Caballo de Troya
J. J. Benítez
tras la maldita llave, furioso contra mí mismo por tanta torpeza. Pero, cuando me disponía a
recogerla, una mano larga y segura se me adelantó. Al levantar la vista, un hilo de fuego me
perforó el estómago El servicial individuo era uno de los policías de servicio en la sucursal. En
silencio, y con una abierta sonrisa por todo comentario. el agente extendió su mano y me
entregó la llave. Dios quiso que supiera corresponder a aquel gesto con otra sonrisa de
circunstancias y que, sin abrir siquiera los labios, diera media vuelta en dirección al casillero
número 21.
Ahora tiemblo al pensar en lo que hubiera podido ocurrir si aquel representante de la ley me
hubiera hecho alguna pregunta...
Con el susto todavía en el cuerpo, tanteé el orificio con la punta de la llave. El corazón
brincaba sin piedad.
«¡Por favor, entra...! ¡Entra...!»
Dulcemente, como si me hubiera oído, la llave penetró hasta la cabeza.
Me dieron ganas de gritar. ¡Había entrado! En realidad no era mi mano derecha la que
sujetaba la llave. Era mi corazón, mi cerebro y todo mi ser...
Antes de proseguir, miré cautelosamente a izquierda y derecha. Todo parecía normal.
Tragué saliva e intenté abrir. Por más que tiré hacia afuera, la portezuela metálica no
respondió. Sentí cómo otra ola de sangre golpeaba mi estómago. ¿Qué estaba pasando? La
llave había entrado en la ranura... ¿Por qué no conseguía abrir el apartado?
En mitad de tanto nerviosismo y ofuscación comprendí que estaba forzando la cerradura en
un solo sentido: el izquierdo. Giré entonces hacia la derecha y la portezuela se abrió con un
leve chirrido.
Me hubiera gustado poder detener el tiempo. Después de tantos sacrificios, angustias y
quebraderos de cabeza, allí estaba yo, a las 10.15 del jueves, 5 de noviembre de 1981, a punto
de esclarecer el «misterio del mayor»...
En aquellos instantes, aunque parezca increíble, antes de proceder a la exploración del
apartado, sentí no disponer de una cámara fotográfica. Pero un elemental sentido de la
prudencia me hizo dejar el equipo en el hotel.
Alargué la mano y tanteé la superficie metálica del casillero. En la semipenumbra medio
adiviné la presencia de un par de bultos. Estaban al fondo del estrecho nicho rectangular. Al
palparlos los identifiqué con algo parecido a tubos o cilindros. Extraje uno y vi que se trataba de
una especie de cartucho de cartón, de unos treinta centímetros de longitud, perfecta y
sólidamente protegido por una funda de plástico o de papel plastificado. Su peso era muy
liviano. No presentaba inscripción o nombre alguno, excepción hecha de un pequeño número
(un «1»), dibujado en negro y a mano sobre una pequeña etiqueta blanca, pegada o adherida a
su vez sobre una de las caras circulares del cilindro. Todo ello, como digo, bajo un brillante
material plástico, cuidadosamente fijado al cartucho.

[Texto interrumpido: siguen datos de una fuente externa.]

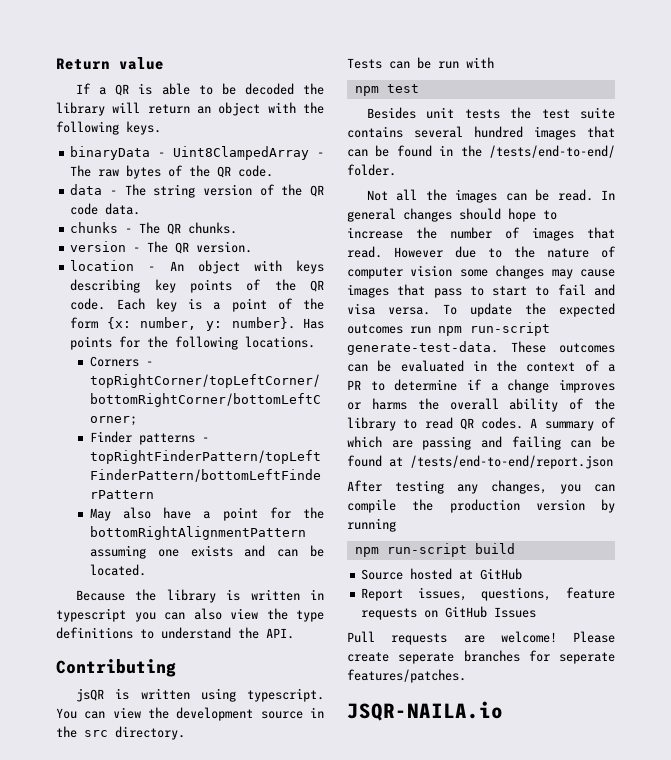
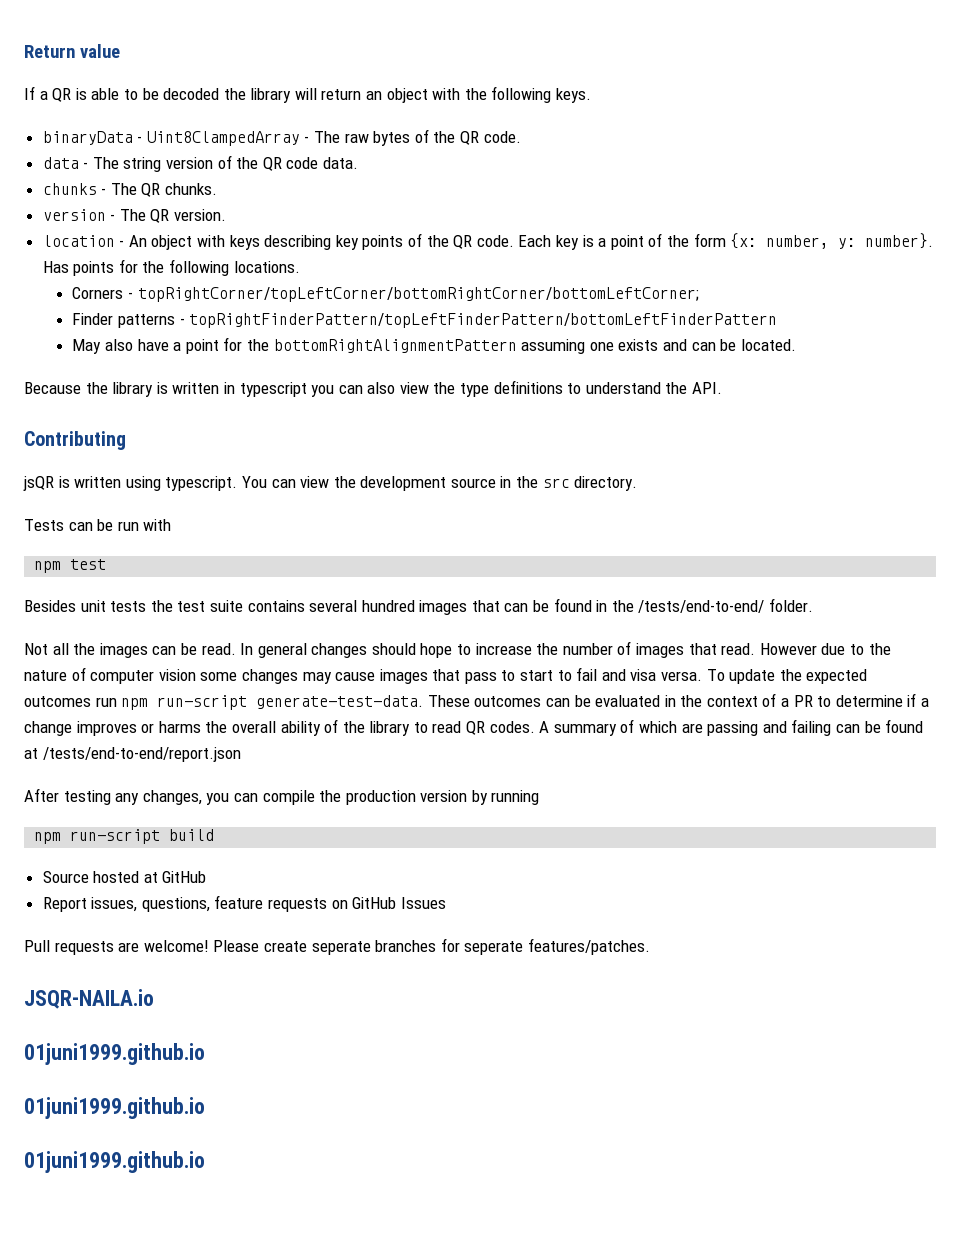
(503, 711) none -> [24,1043,205,1065] [24,1097,205,1119] [24,1151,205,1173] // 01juni1999.github.io // 01juni1999.github.io // 01juni1999.github.io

Me apresuré a sacar el segundo bulto. Era otro cilindro, gemelo al primero, pero con un «2»
en otra de sus caras.
De pronto comencé a experimentar una extraña prisa. Tuve la intensa sensación de que era
observado. Pero, dominando el deseo de volverme, introduje la mano en el apartado> haciendo
un tercer registro. Mis dedos tropezaron entonces con un sobre. Lo situé en la boca del nicho y,
antes de retirarlo, me aseguré que el casillero quedaba vacío. Repasé, incluso, las paredes
superior y laterales. Una vez convencido de que el box número 21 había quedado totalmente
limpio, eché mano de aquel sobre blanco y, sin examinarlo siquiera, procedí a cerrar la puerta.
Aparentando naturalidad, guardé la llave y me dirigí a la salida de la sucursal.
Por un momento me dieron ganas de correr. Pero, sacando fuerzas de flaqueza, me detuve a
medio camino. Prendí uno de los últimos ducados y aproveché aquella fingida excusa para
volverme. La verdad es que no aprecié nada sospechoso. El intenso movimiento de ciudadanos
había disminuido ligeramente, aunque aún se apreciaban pequeños grupos frente a las mesas
de mármol, en los distintos mostradores y junto a los bloques de los apartados. Algo más
sosegado, y suponiendo que aquel presentimiento podía deberse a mi excitación, crucé el
umbral, alejándome de la oficina de correos.
Tres cuartos de hora más tarde colgaba en el pomo de la puerta de mi habitación el cartel
verde de: No molesten. Deposité ambos cartuchos sobre el cristal de la mesita que me servía
de escritorio y retrocedí un par de pasos.